Tzvi responded that he couldn’t quite say with whom. Then — and this surprised me — he asked again how I–I specifically, he did not include Harvey — had come across his work. Or rather, across him.
“My wife dreamt of you,” I wrote. I accepted the melodrama of declaring that. Accepted the melodrama because the statement was, in its way, and in other ways, true. As Tzvi’s research notes: add a little bit of white noise to the model, and a little bit of blue noise, and those carefully introduced errors will dramatically enhance the realism of the retrieved fields.
I left the bed to Harvey that night. “I feel so much safer,” he said, “now that we’re working together.” As for myself, I slept, deeply, on the floor.
Fresh snow the next morning made the light come in the window in a pink and quiet way, and in my dream, Rema was there; she licked a handkerchief and then wiped my cheek with it, near my mouth, where there was chocolate.
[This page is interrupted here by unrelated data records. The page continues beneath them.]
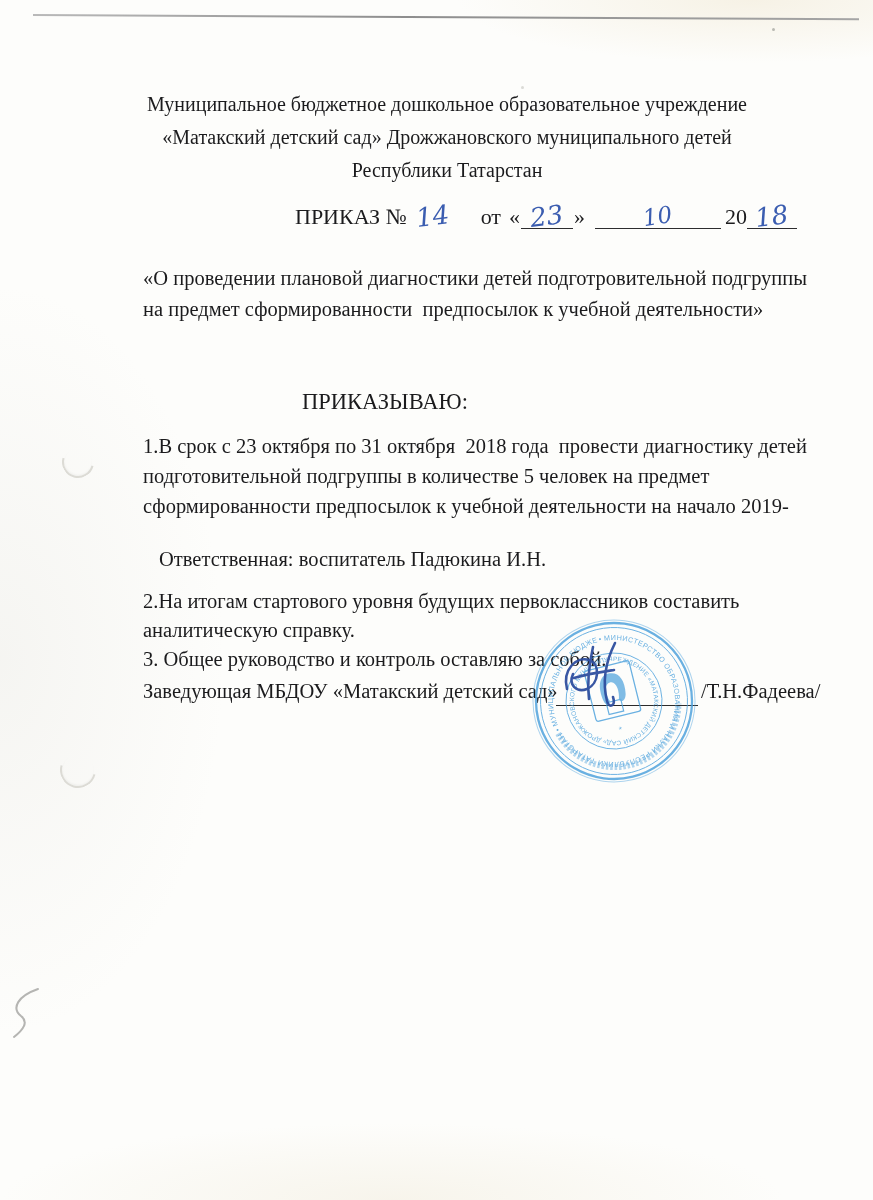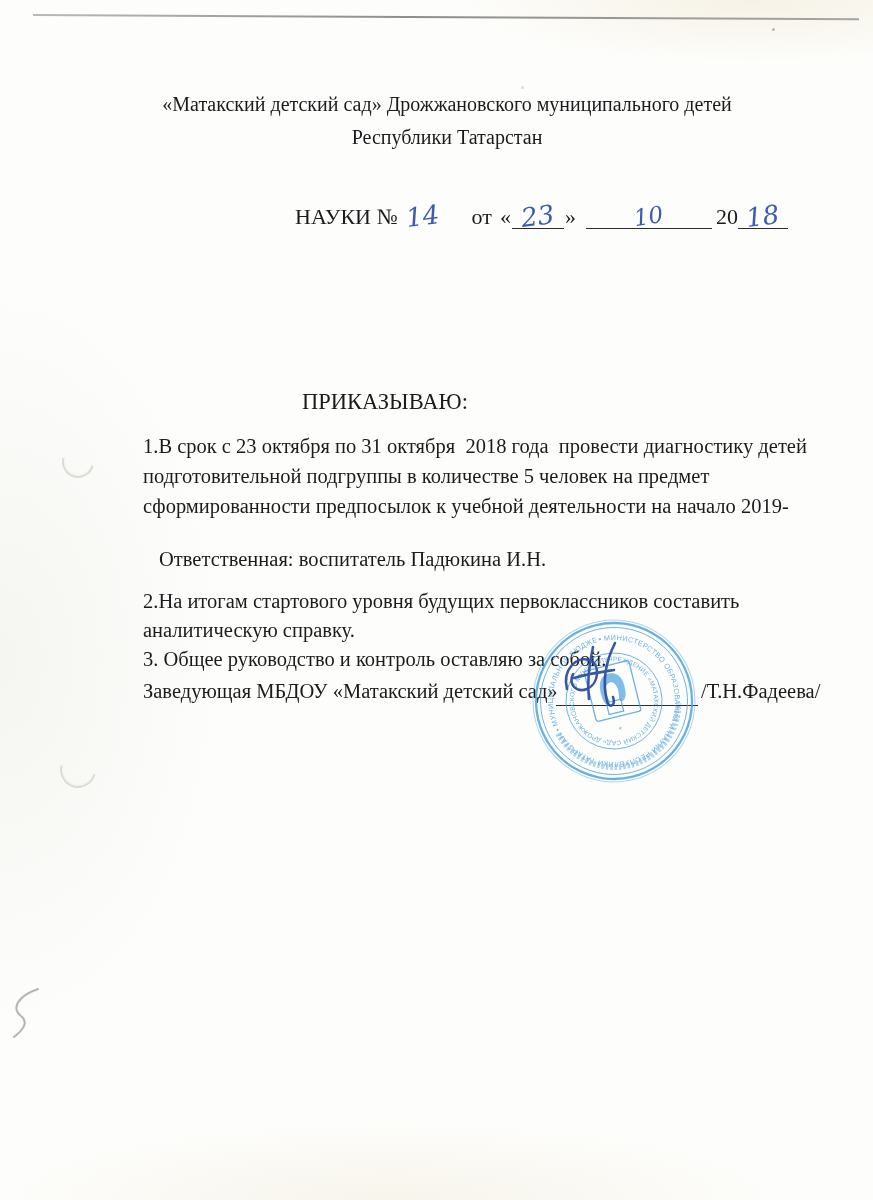"Муниципальное бюджетное дошкольное" div.line { html: none -> <div>Муниципальное бюджетное дошкольное образовательное учреждение</div> }
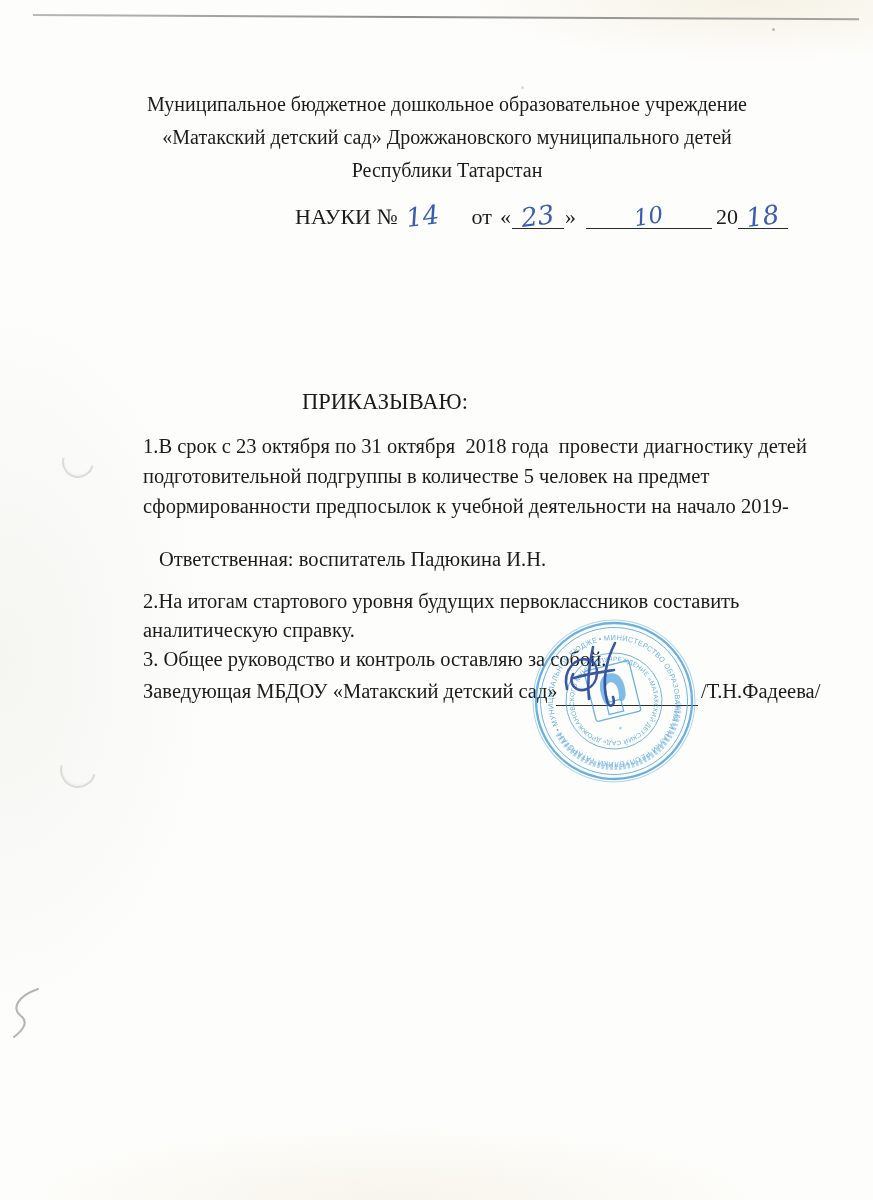"НАУКИ №" span { text: НАУКИ -> ПРИКАЗ }
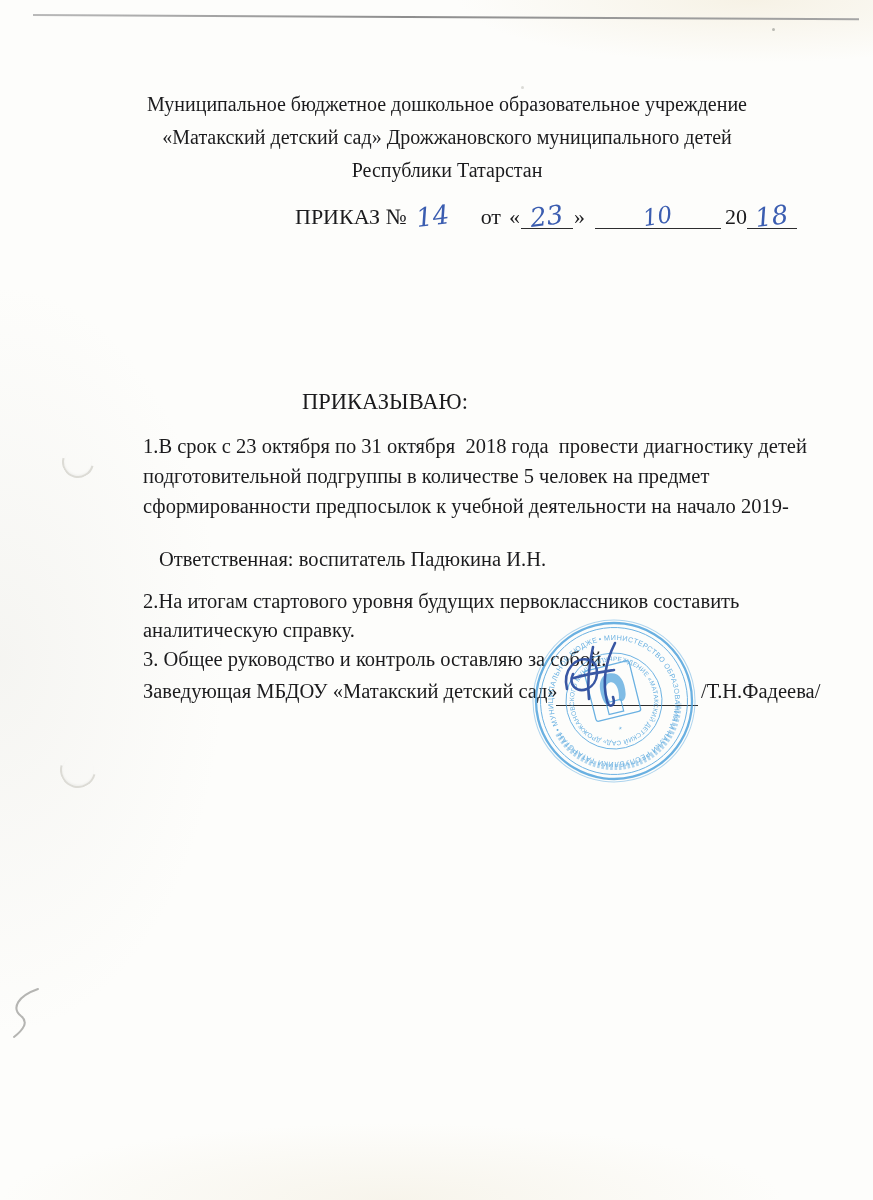"«О проведении плановой диагностики детей" div.abs { html: none -> <div> <div>«О проведении плановой диагностики детей подготровительной подгруппы</div> <div>на предмет сформированности предпосылок к учебной деятельности»</div> </div> }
When the room phone rang, this translated into a sensation that Rema, my real Rema, had left a teakettle boiling, and that we were in our apartment and that she was at her prettiest, and wearing pale yellow, looking like an afterimage of blue, and telling me something about Tzvi GalChen, about the shirt he had on in that photo we had (once had) on our refrigerator, and about how Tzvi was a member of the 49, but the 49 were not our enemies. I used to have a simple recurrent dream, almost embarrassingly simple, in which I’d walk into a room and a woman would be there and I’d say, where were you? I thought you were dead. And she would answer saying, oh, I’ve been just right here, you just didn’t look here, I think you didn’t want to look here, she’d say, a little bit pouty with her lower lip, maybe with her eyes wet. It’s like you didn’t miss me, she says.